Reputation: 20342
I see it is super-easy to grab a PDF file, save it, and fetch all the text from the file.
library(pdftools)
download.file("http://www2.sas.com/proceedings/sugi30/085-30.pdf", "sample.pdf", mode = "wb")
txt <- pdf_text("sample.pdf")
I am wondering how to loop through an array of PDF files, based on links, download each, and scrape the test from each. I want to go to the following link.
http://www2.sas.com/proceedings/sugi30/toc.html#dp
Then I want to download each file from 'Paper 085-30:' to 'Paper 095-30:'. Finally, I want to scrape the text out of each file. How can I do that?
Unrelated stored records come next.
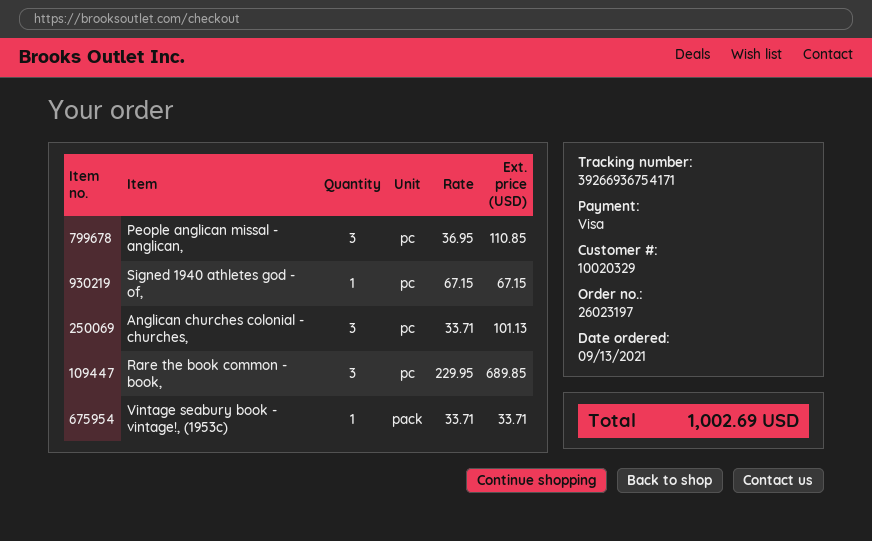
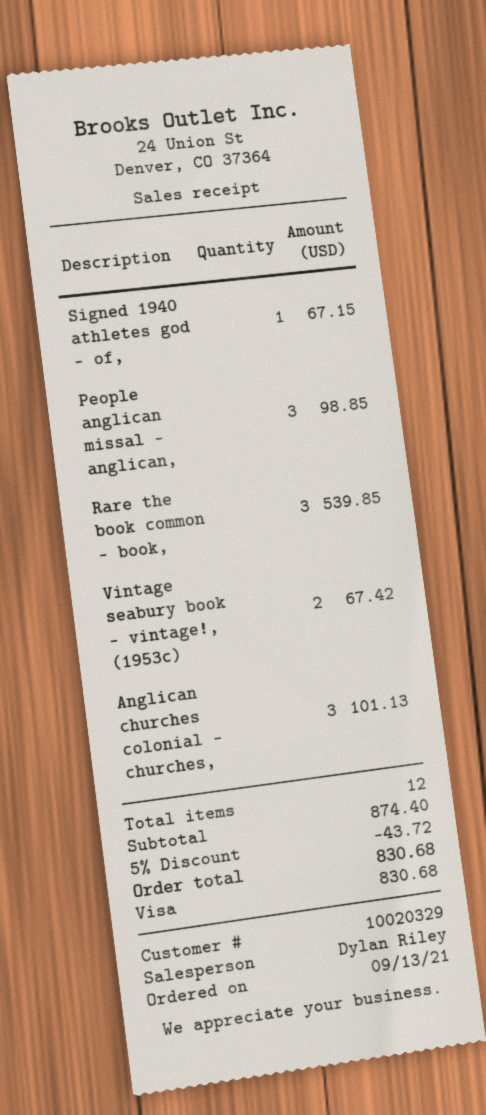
People anglican missal - anglican,: 3 for 110.85 -> 3 for 98.85
Rare the book common - book,: 3 for 689.85 -> 3 for 539.85
Vintage seabury book - vintage!, (1953c): 1 for 33.71 -> 2 for 67.42
discount: none -> 5% = 43.72
total: 1002.69 -> 830.68

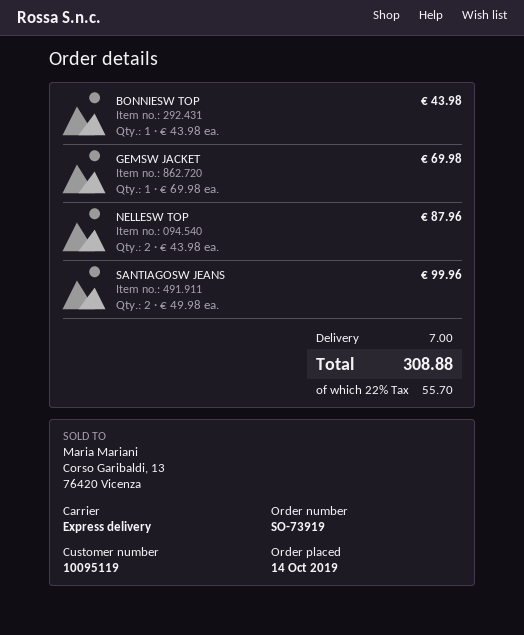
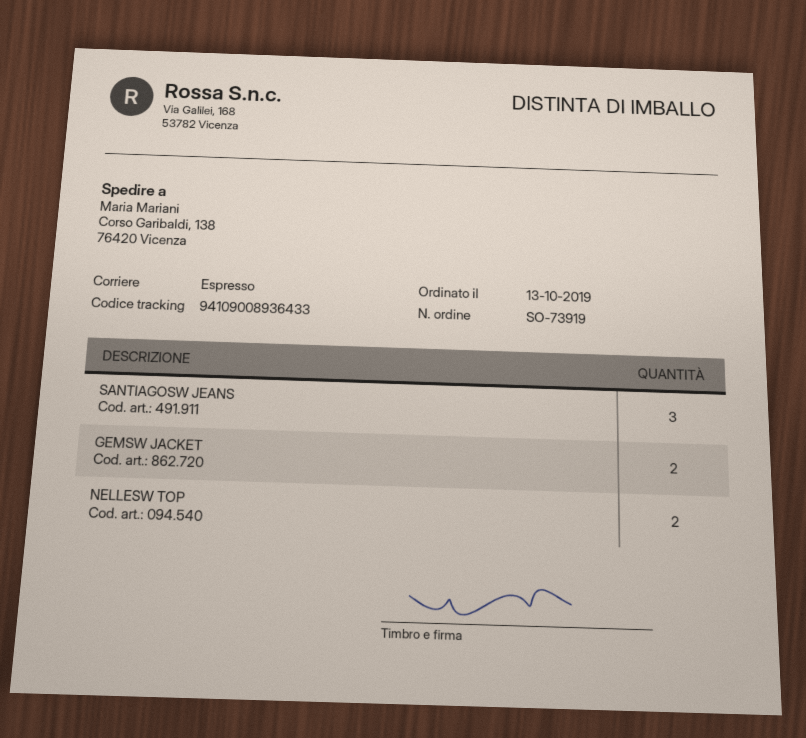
order date: 2019-10-14 -> 2019-10-13
BONNIESW TOP: 1 -> none
GEMSW JACKET: 1 -> 2
SANTIAGOSW JEANS: 2 -> 3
I would think it would be something like this, but I suspect the paste function is not setup correctly.
library(pdftools)
for(i in values){'085-30',' 086-30','087-30','088-30','089-30'
paste(download.file("http://www2.sas.com/proceedings/sugi30/"i".pdf", i".pdf", mode = "wb")sep = "", collapse = NULL)
}
Upvotes: 0
Views: 176
Reputation: 70653
You can get a list of pdfs using rvest
.
library(rvest)
x <- read_html("http://www2.sas.com/proceedings/sugi30/toc.html#dp")
href <- x %>% html_nodes("a") %>% html_attr("href")
# char vector of links, use regular expression to fetch only papers
links <- href[grepl("^http://www2.sas.com/proceedings/sugi30/\\d{3}.*\\.pdf$", href)]
I've added some error handling and don't forget to put R session to sleep so you don't flood the server. In case a download is unsuccessful, the link is stored into a variable which you can investigate after the loop has finished and perhaps adapt your code or just download them manually.
# write failed links to this variable
unsuccessful <- c()
for (link in links) {
out <- tryCatch(download.file(url = link, destfile = basename(link), mode = "wb"),
error = function(e) e, warning = function(w) w)
if (class(out) %in% c("simpleError", "simpleWarning")) {
message(sprintf("Unable to download %s ?", link))
unsuccessful <- c(unsuccessful, link)
}
sleep <- abs(rnorm(1, mean = 10, sd = 10))
message(sprintf("Sleeping for %f seconds", sleep))
Sys.sleep(sleep) # don't flood the server, sleep for a while
}
Upvotes: 2